FunctionDescriptionExample
mutate()Add or modify columnsdata %>% mutate(new_col = old_col * 2)
transmute()Create only new columns, drop othersdata %>% transmute(new_col = old_col + 1)
mutate(across())Apply function to multiple columnsdata %>% mutate(across(c(col1, col2), ~ . * 2))

Key Takeaways

Use mutate() to add or change columns in a data frame while keeping existing data.

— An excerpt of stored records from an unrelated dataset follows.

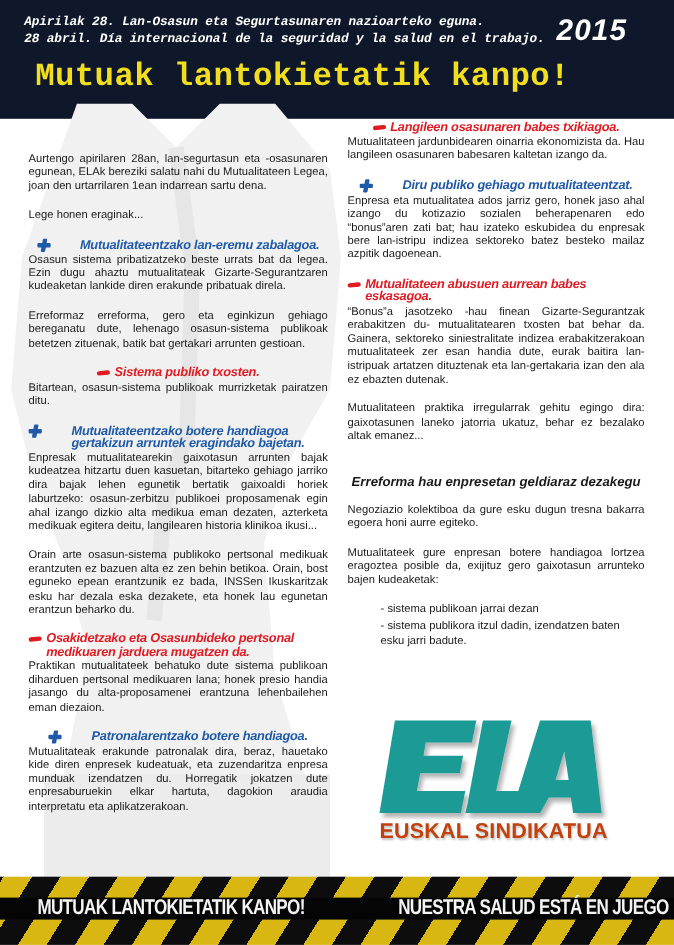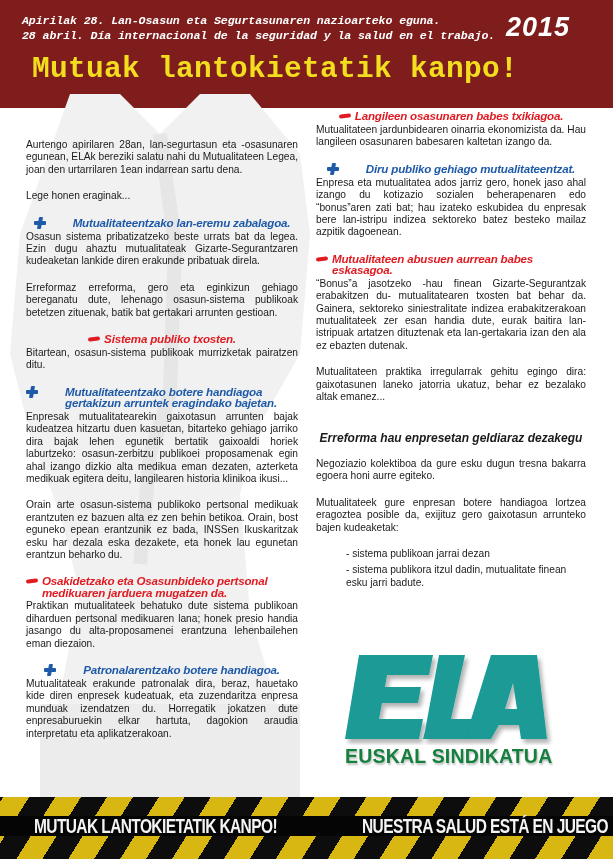--- a/index.html
+++ b/index.html
@@ -12,7 +12,7 @@
   
   .header {
     position: absolute; left: 0; top: 0; width: 613px; height: 108px;
-    background: #7f1d1d;
+    background: #0f172a;
   }
   .sub1, .sub2 {
     position: absolute; left: 22px;

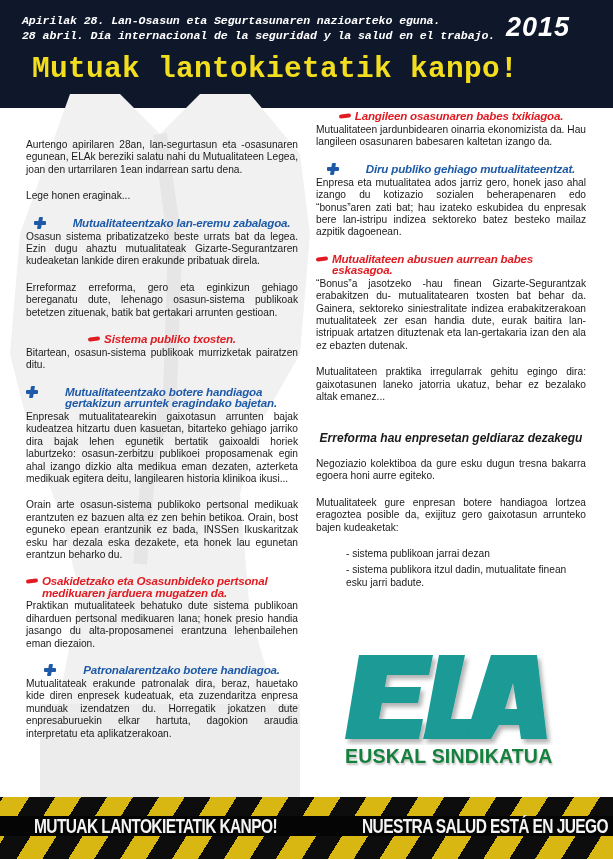--- a/index.html
+++ b/index.html
@@ -218,7 +218,7 @@
 
   <div class="list">
     <div class="li">- sistema publikoan jarrai dezan</div>
-    <div class="li">- sistema publikora itzul dadin, mutualitate finean esku jarri badute.</div>
+    <div class="li">- sistema publikora itzul dadin, izendatzen baten esku jarri badute.</div>
   </div>
 </div>
 

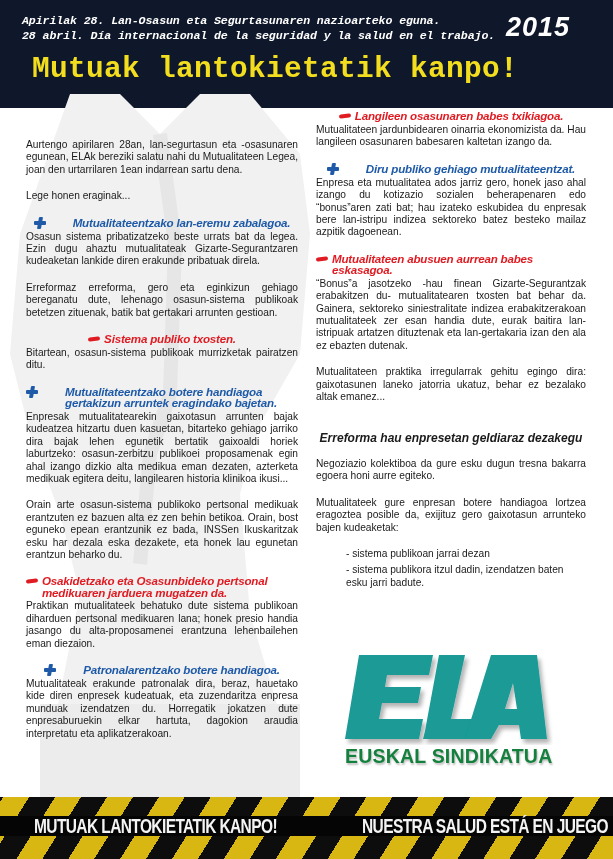--- a/index.html
+++ b/index.html
@@ -83,7 +83,7 @@
   .logo-sub {
     position: absolute; left: 10px; top: 100px;
     font-family: "Liberation Sans", sans-serif; font-weight: bold; font-size: 19.5px;
-    color: #15803d; letter-spacing: 0.2px; white-space: nowrap;
+    color: #c2410c; letter-spacing: 0.2px; white-space: nowrap;
     text-shadow: 1px 2px 2px rgba(0,0,0,0.25);
   }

You can create multiple new columns in one mutate() call, but order matters when referencing new columns.
Always load dplyr and use the pipe operator %>% for clear and readable code.
mutate() returns a new data frame; it does not change the original unless reassigned.
Use transmute() if you want to keep only the new columns created.